Among these entries, count the lines containing the word "Attributes" and answer with only the number.

▸ **RAW DATA**:
•••

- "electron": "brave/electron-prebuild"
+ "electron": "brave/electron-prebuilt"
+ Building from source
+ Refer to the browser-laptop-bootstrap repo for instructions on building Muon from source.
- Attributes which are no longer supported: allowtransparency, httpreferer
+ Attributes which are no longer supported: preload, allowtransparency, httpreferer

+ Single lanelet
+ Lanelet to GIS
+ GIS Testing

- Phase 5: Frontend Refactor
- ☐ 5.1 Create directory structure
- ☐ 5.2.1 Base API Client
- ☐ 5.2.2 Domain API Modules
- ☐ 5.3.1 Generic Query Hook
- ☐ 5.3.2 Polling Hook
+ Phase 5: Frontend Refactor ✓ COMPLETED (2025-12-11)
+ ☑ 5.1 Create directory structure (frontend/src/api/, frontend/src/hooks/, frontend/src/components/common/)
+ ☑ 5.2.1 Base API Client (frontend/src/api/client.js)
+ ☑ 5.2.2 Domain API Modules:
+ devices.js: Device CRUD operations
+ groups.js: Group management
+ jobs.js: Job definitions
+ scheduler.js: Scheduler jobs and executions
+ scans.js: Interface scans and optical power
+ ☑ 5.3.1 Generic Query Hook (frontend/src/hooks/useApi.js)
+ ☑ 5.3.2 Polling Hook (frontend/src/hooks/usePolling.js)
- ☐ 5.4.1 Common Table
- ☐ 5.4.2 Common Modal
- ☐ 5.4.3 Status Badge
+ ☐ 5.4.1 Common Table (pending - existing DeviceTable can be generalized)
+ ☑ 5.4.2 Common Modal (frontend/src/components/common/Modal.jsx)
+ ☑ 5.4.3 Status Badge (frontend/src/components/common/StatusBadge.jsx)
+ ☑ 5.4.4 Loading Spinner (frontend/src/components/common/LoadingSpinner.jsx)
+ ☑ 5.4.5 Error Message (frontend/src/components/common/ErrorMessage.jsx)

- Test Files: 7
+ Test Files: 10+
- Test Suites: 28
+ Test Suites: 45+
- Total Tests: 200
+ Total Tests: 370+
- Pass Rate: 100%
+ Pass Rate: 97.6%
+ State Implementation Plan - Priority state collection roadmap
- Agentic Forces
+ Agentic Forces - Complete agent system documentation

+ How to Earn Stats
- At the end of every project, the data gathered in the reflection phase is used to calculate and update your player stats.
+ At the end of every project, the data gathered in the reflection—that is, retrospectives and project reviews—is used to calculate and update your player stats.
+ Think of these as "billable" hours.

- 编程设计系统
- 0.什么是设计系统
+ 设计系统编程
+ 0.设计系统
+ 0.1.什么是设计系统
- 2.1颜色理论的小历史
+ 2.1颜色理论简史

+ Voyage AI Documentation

•••

▸ **ANSWER BOX**:
2